A editora angolana Plural Editores, que tem como principal accionista o grupo português Porto Editora, apresentou em Luanda quatro novas colecções de dicionários, que têm a particularidade de incluir palavras específicas do português falado em Angola.

"Os dicionários estão perfeitamente adequados à realidade angolana, contendo milhares de africanismos e angolanismos, como `candongueiro`, `moqueca` ou `funje`, palavras que integram o léxico português falado em Angola", salientou uma fonte da editora.

A Plural Editores, que iniciou oficialmente a sua actividade no início de Novembro, lançou agora no mercado angolano oito novos dicionários dedicados às línguas portuguesa e inglesa.

OS dicionários, já disponíveis nas principais livrarias de Angola, estão organizados em quatro colecções, que se destinam a "diferentes públicos e necessidades".

A Colecção Plural, que é a edição de maior prestígio, que visa responder às exigências de uso profissional e quotidiano, inclui os dicionários de Língua Portuguesa, Português/Inglês e Inglês/Português.

Para os primeiros anos de escolaridade, a Plural Editores criou a Colecção Básico, com o Dicionário Básico de Língua Portuguesa, enquanto os anos mais avançados dispõem da denominada Colecção Escolar, que inclui o Dicionário Escolar de Língua Portuguesa e o Dicionário Escolar Inglês-Português/Português-Inglês.
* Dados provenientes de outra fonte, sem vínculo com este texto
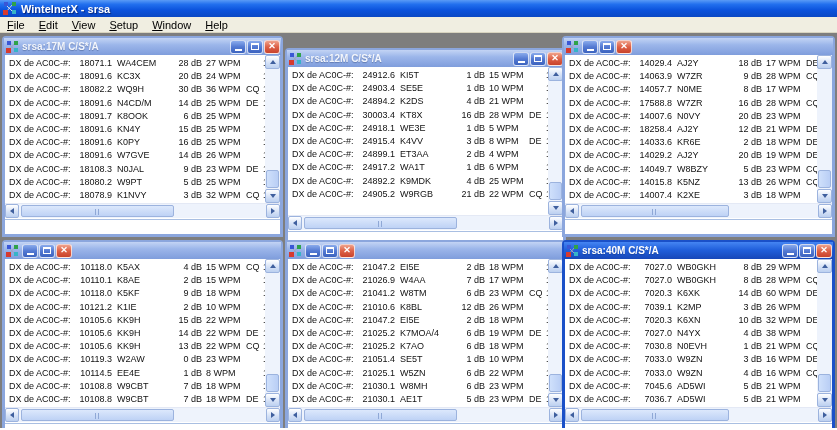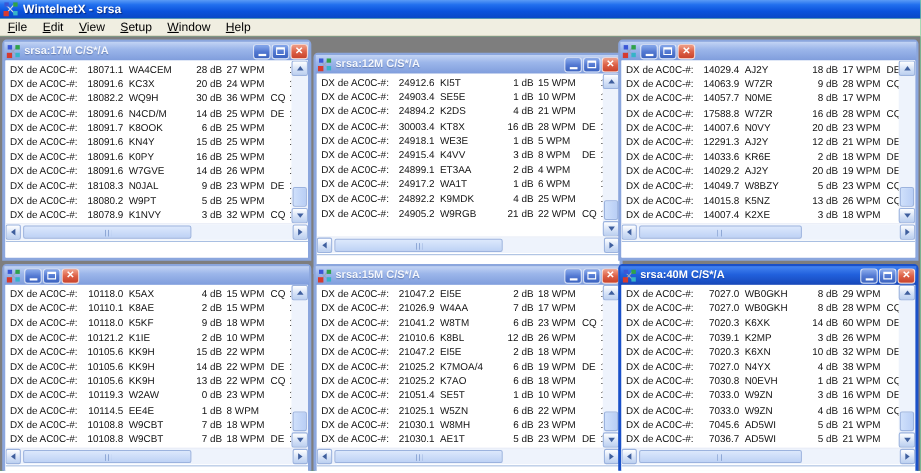"12291.3" span.c-freq { text: 12291.3 -> 18258.4 }
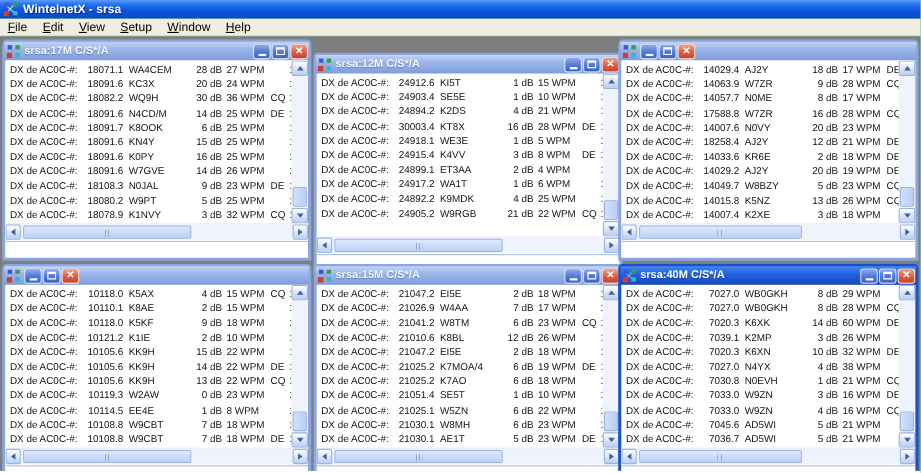"srsa:15M C/S*/A" span.wtitle { html: <span>srsa:15M C/S*/A</span> -> none }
A editora lançou ainda a Colecção Mini, para quem prefere dicionários de bolso, nas versões de Língua Portuguesa e Inglês- Português/Português-Inglês.

A Plural Editores, que tem como lema `Especialistas em Educação`, é uma empresa de direito angolano em que o grupo português Porto Editora possui uma participação de 49 por cento no capital, estando os restantes 51 por cento distribuídos por vários accionistas angolanos.

A criação desta editora é o reflexo da forte presença que a Porto Editora mantém há várias décadas em Angola, que remonta a antes da independência do país, altura em que enviava para Luanda os manuais escolares, que eram idênticos aos utilizados nas escolas portuguesas.

Esta actividade sofreu uma paragem nos anos seguintes à independência, sendo depois retomada quando as autoridades angolanas levantaram a proibição à importação de livros.

Nos últimos anos, a Porto Editora voltou a exportar material para Angola, especialmente dicionários, tendo agora avançado para a criação de uma editora local na sequência do fim do conflito armado e da consequente estabilidade do país.